Steig leer, und steig beherzt, und gib dir alle Müh;
Denn unser Glück verdienet sie.«

Er stieg, und sah empor, wie weit er steigen müßte.
Ach Himmel! ach, es war noch weit.
Er ruht und aß zu gleicher Zeit
Von seiner Frucht, damit er sich die Müh versüßte.
Er sah bald in das Tal, und bald den Berg hinan;
Hier traf er Schwierigkeit und dort Vergnügen an.
Er sinnt. Ja ja, er mag es überlegen.
Steig, sagt ihm sein Verstand, bemüh dich um dein Glück.
Nein, sprach sein Herz, kehr in das Tal zurück;
Du steigst sonst über dein Vermögen.
Ruh etwas aus, und iß dich satt,
Und warte, bis dein Fuß die rechten Kräfte hat.
Dies tat er auch.
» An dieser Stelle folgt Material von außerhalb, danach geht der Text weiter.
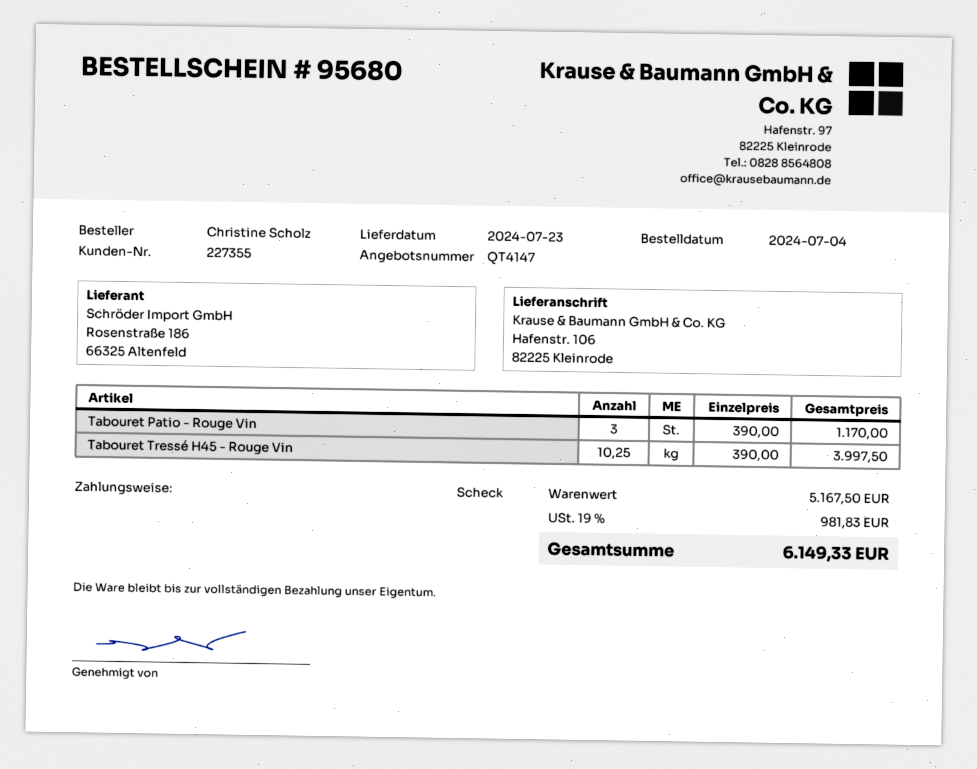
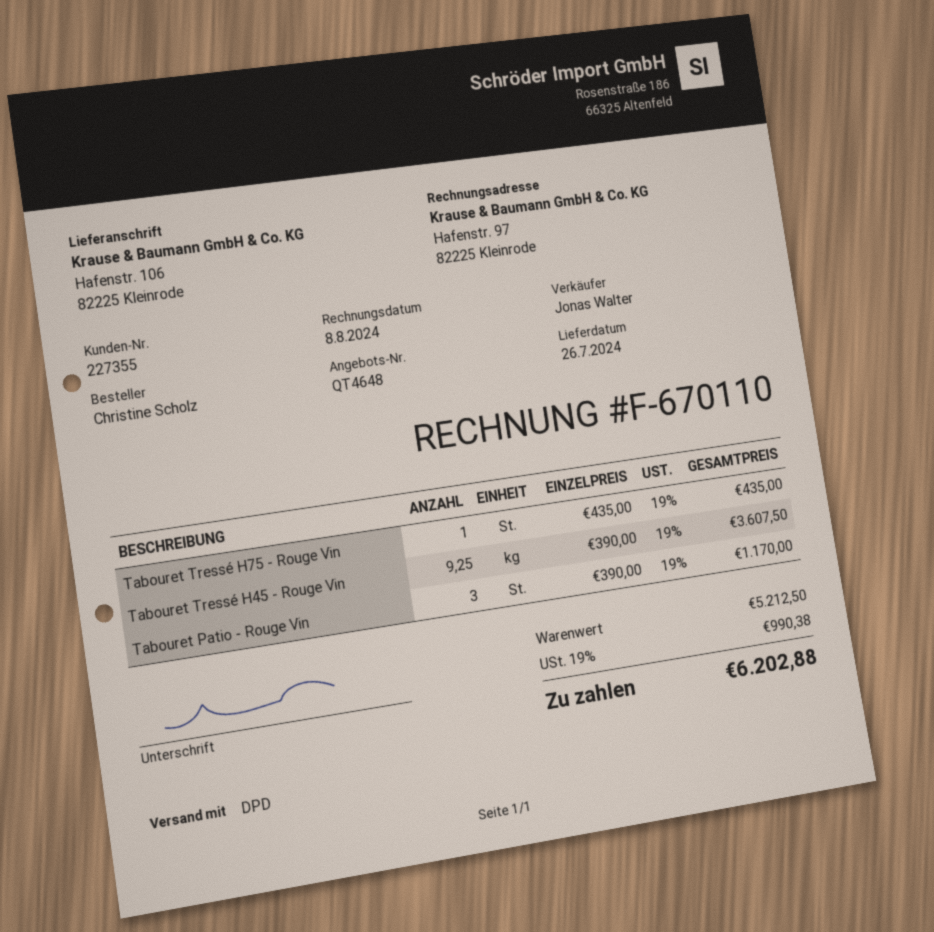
quote number: QT4147 -> QT4648
delivery date: 2024-07-23 -> 2024-07-26
Tabouret Tressé H45 - Rouge Vin: 10.25 x 390.00 = 3997.50 -> 9.25 x 390.00 = 3607.50
Tabouret Tressé H75 - Rouge Vin: none -> 1 x 435.00 = 435.00
subtotal: 5167.50 -> 5212.50
tax: 19% = 981.83 -> 19% = 990.38
total: 6149.33 -> 6202.88

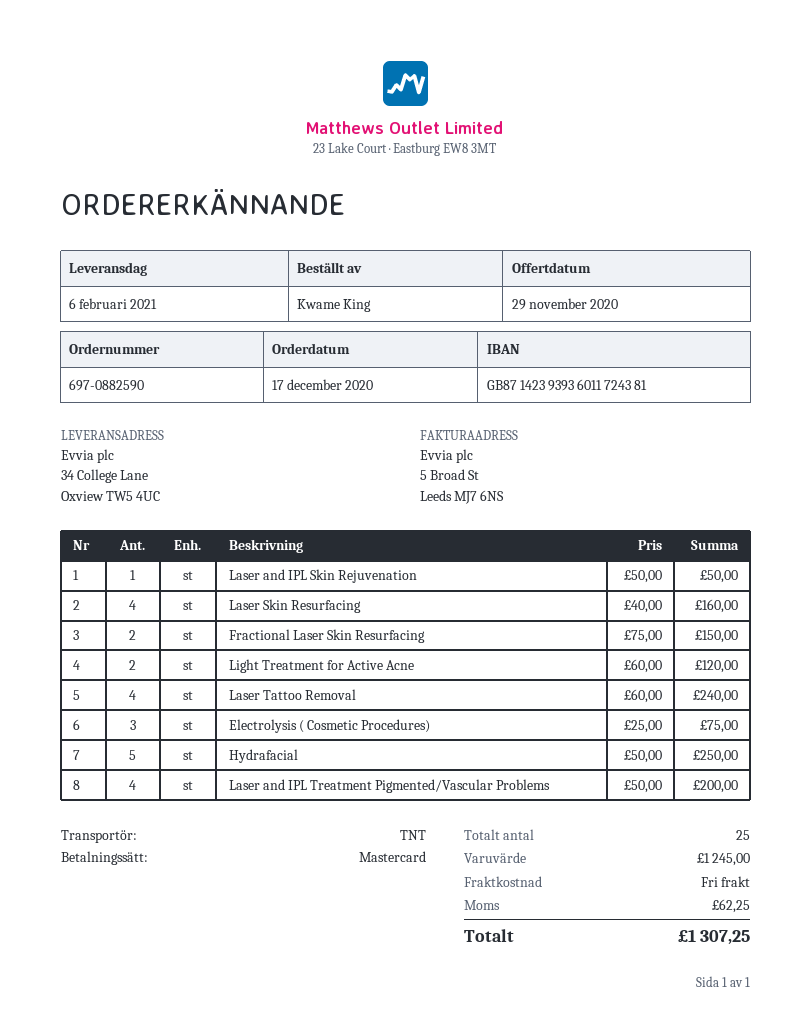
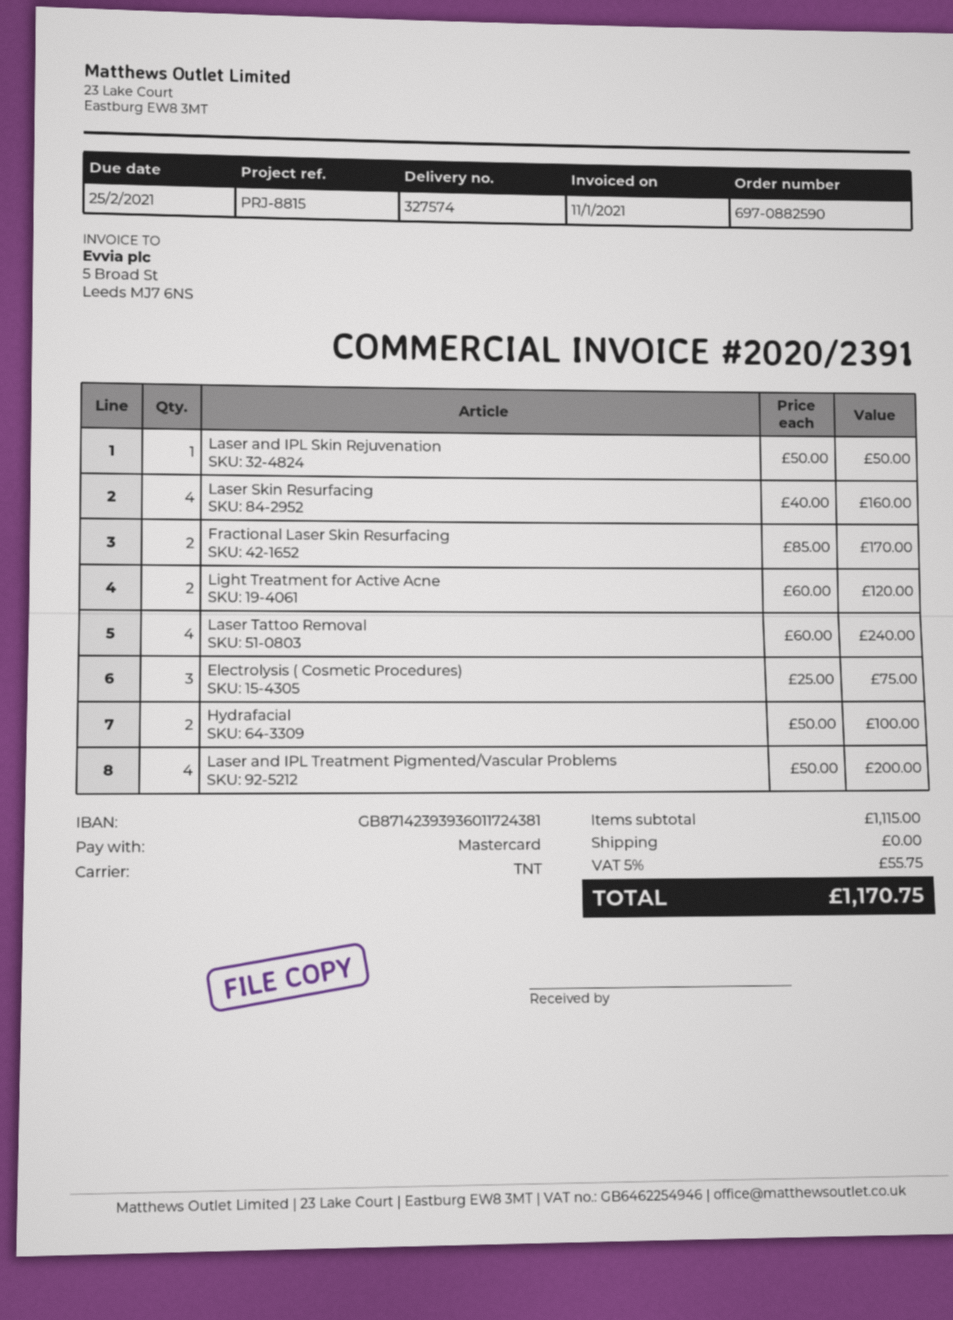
Fractional Laser Skin Resurfacing: 2 x 75.00 = 150.00 -> 2 x 85.00 = 170.00
Hydrafacial: 5 x 50.00 = 250.00 -> 2 x 50.00 = 100.00
subtotal: 1245.00 -> 1115.00
tax: 62.25 -> 55.75
total: 1307.25 -> 1170.75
Er pflegte sich im Tale,
Entschloß sich oft zu gehn, und schien sich stets zu matt.
Das erste Hindernis galt auch die andern Male.
Kurz, er vergaß sein Glück, und kam nie in die Stadt.


Dem Jüngling gleichen viele Christen.
Sie wagen auf der Bahn der Tugend einen Schritt,
Und sehn darauf nach ihren Lüsten,
Und nehmen ihre Lüste mit.
Beschwert mit diesen Hindernissen,
Weicht bald ihr träger Geist zurück.
Und, auf ein sinnlich Glück beflissen,
Vergessen sie die Müh um ein unendlich Glück.